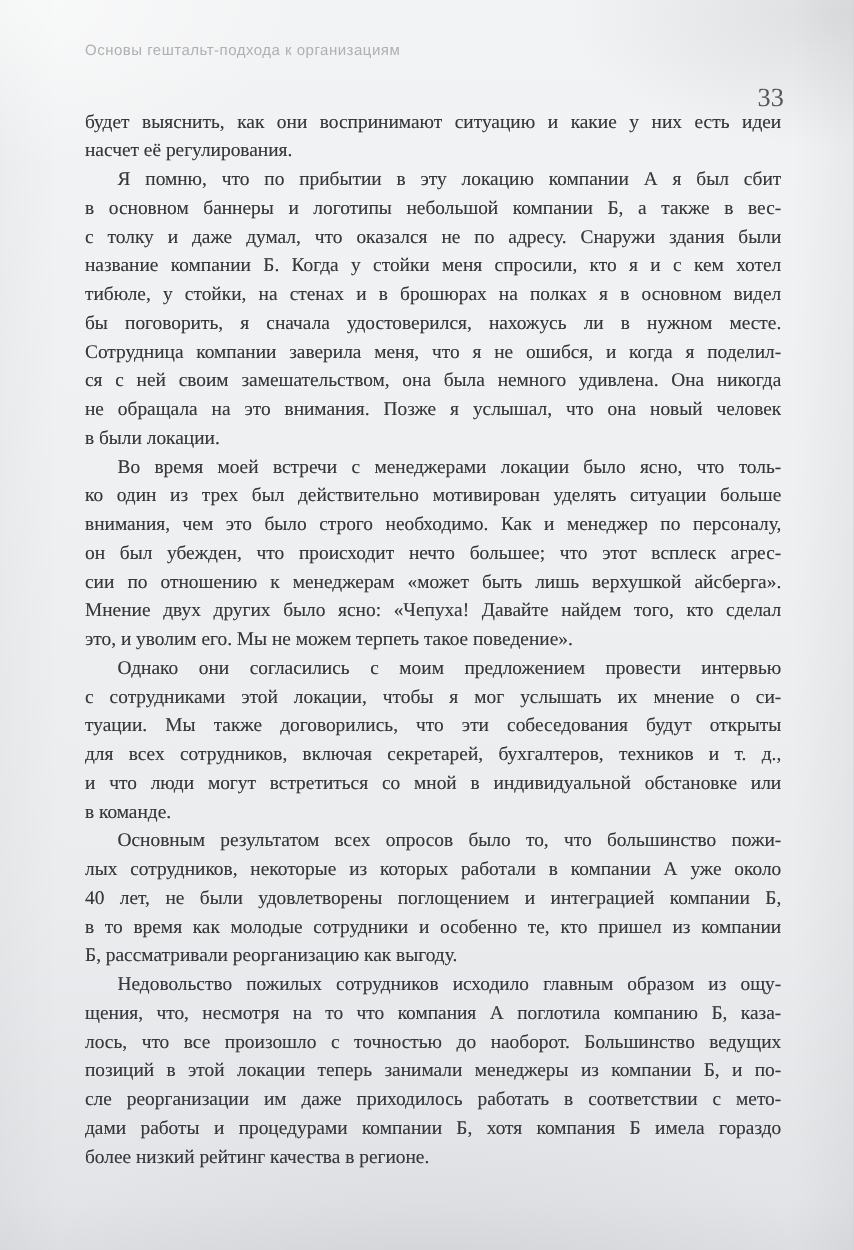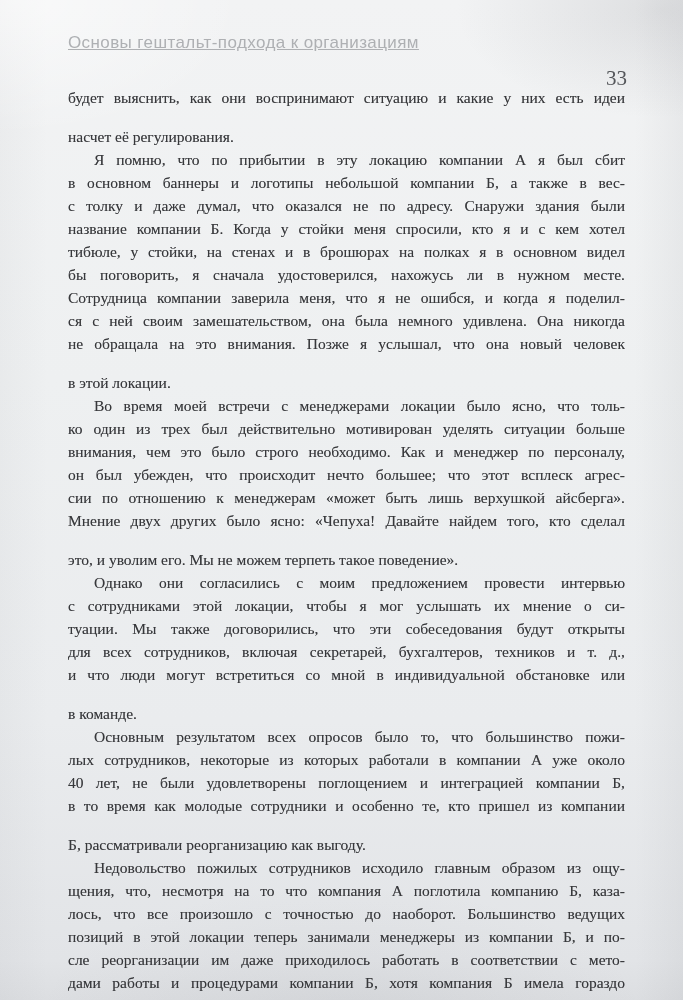"Основы гештальт-подхода к организациям" .running-header { font-size: 17px -> 12px; text-decoration: underline -> none }
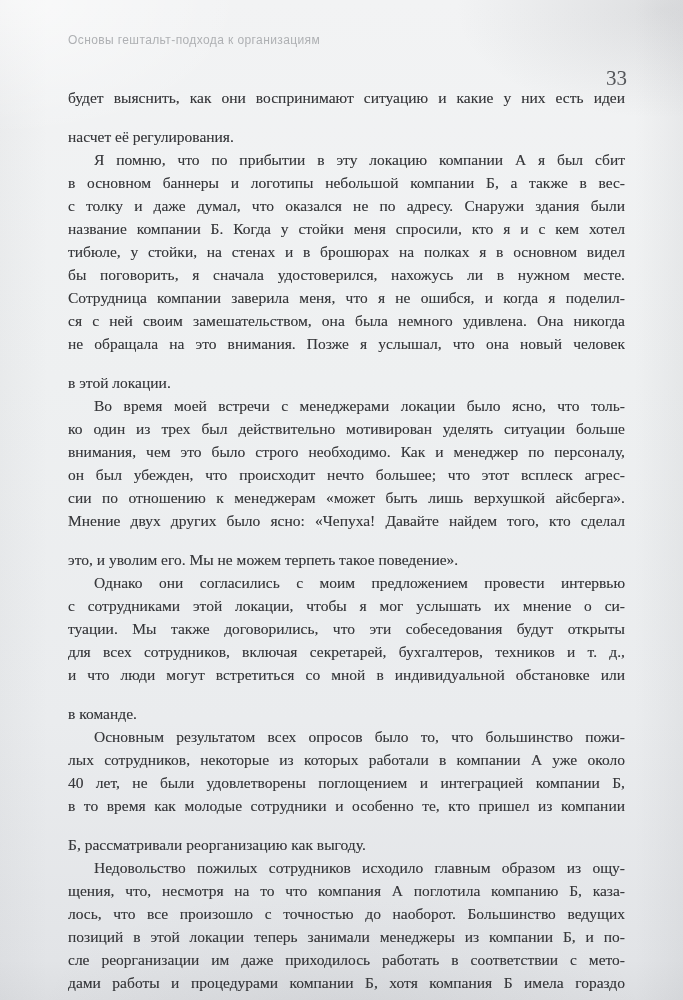"насчет её регулирования." .line.last { margin-top: 16px -> none }
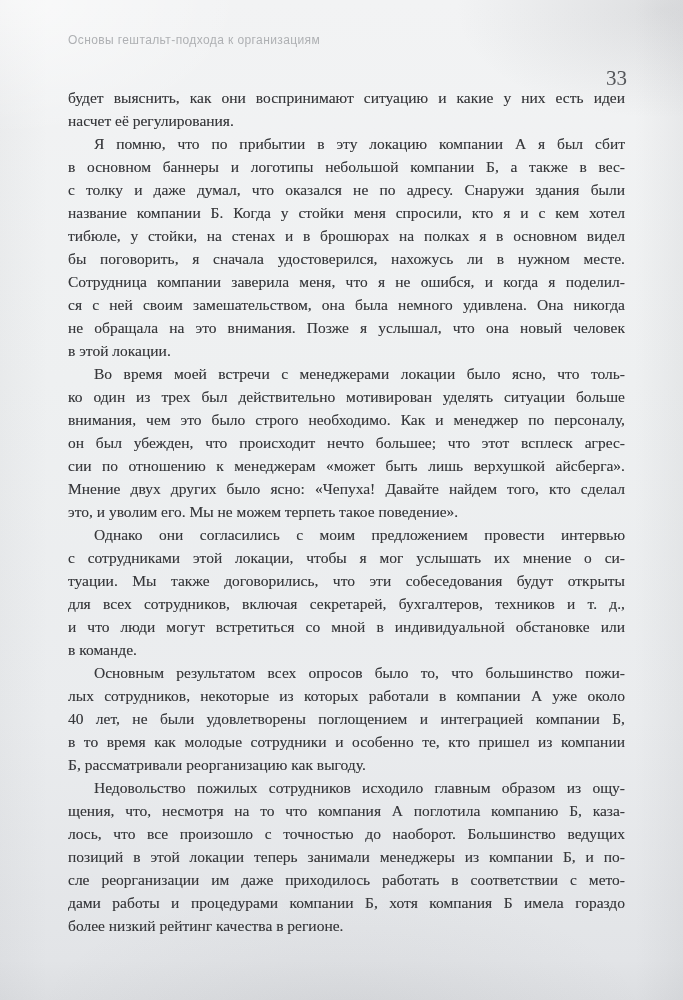"в этой локации." div.line { text: этой -> были }
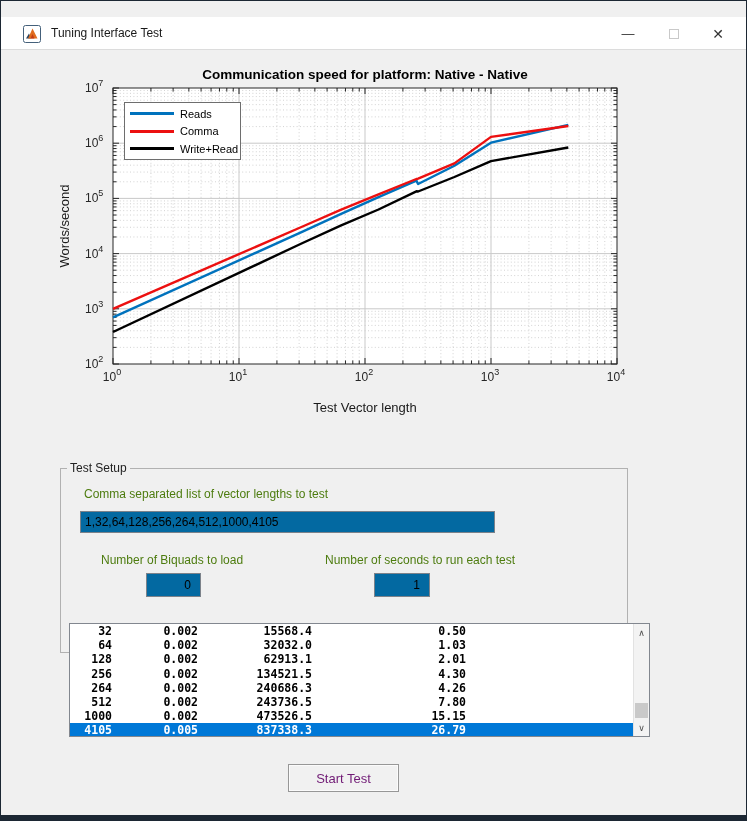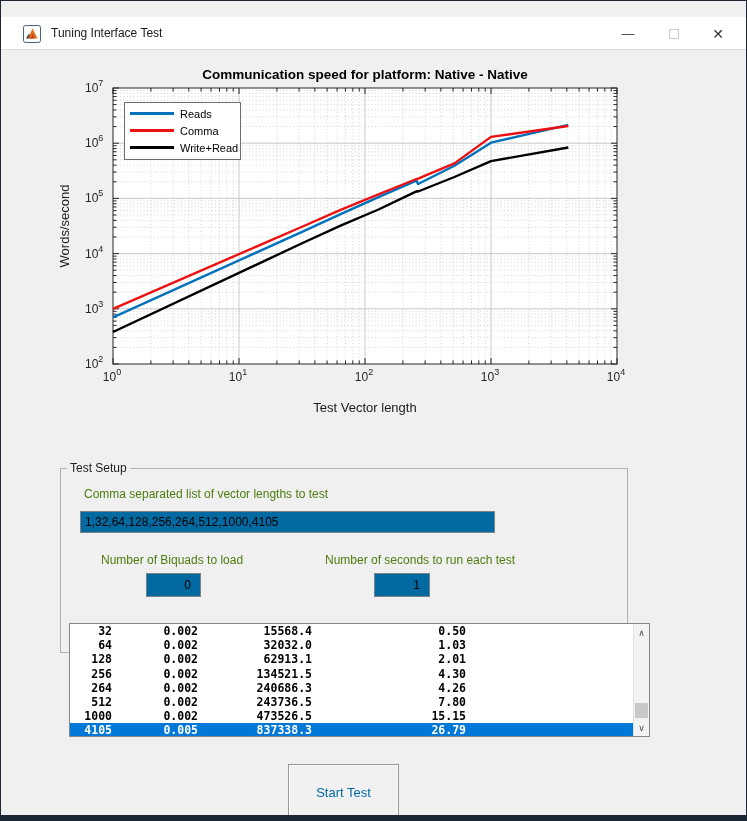"Reads" #legend { justify-content: flex-start -> space-between }
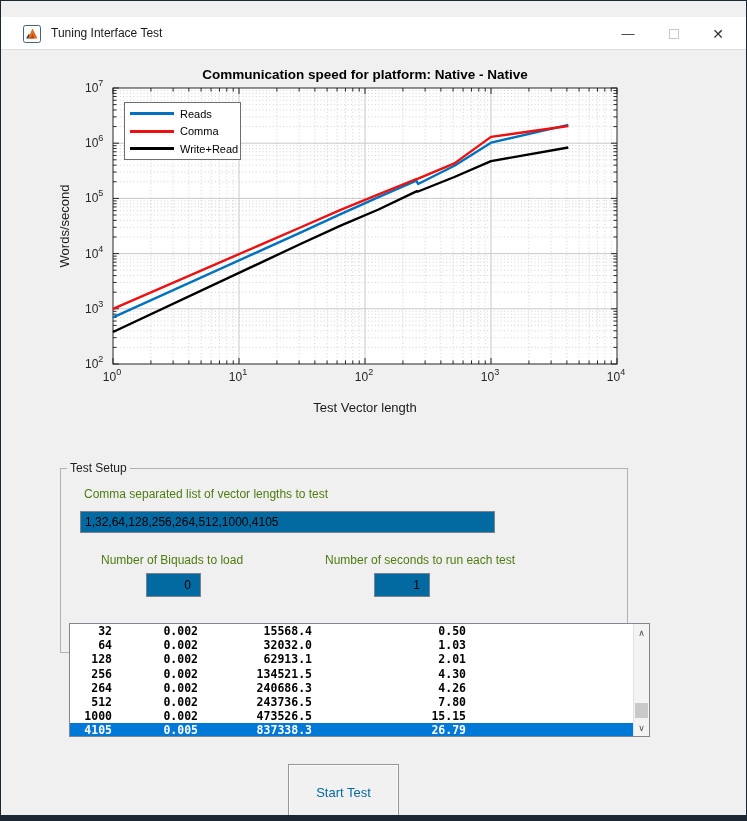"Start Test" #btn-start { color: #0369a1 -> #701a75; height: 56px -> 28px }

━━━━━━━━━━━━━━━━━━━━━━━━━━━━━━

Work task =>
Quote, without alteration, the lines running from the line containing "margin-top: 16px ->" to the last line of the entries, and include no pictures.

Result for this task =>
"насчет её регулирования." .line.last { margin-top: 16px -> none }
"в этой локации." div.line { text: этой -> были }
"Reads" #legend { justify-content: flex-start -> space-between }
"Start Test" #btn-start { color: #0369a1 -> #701a75; height: 56px -> 28px }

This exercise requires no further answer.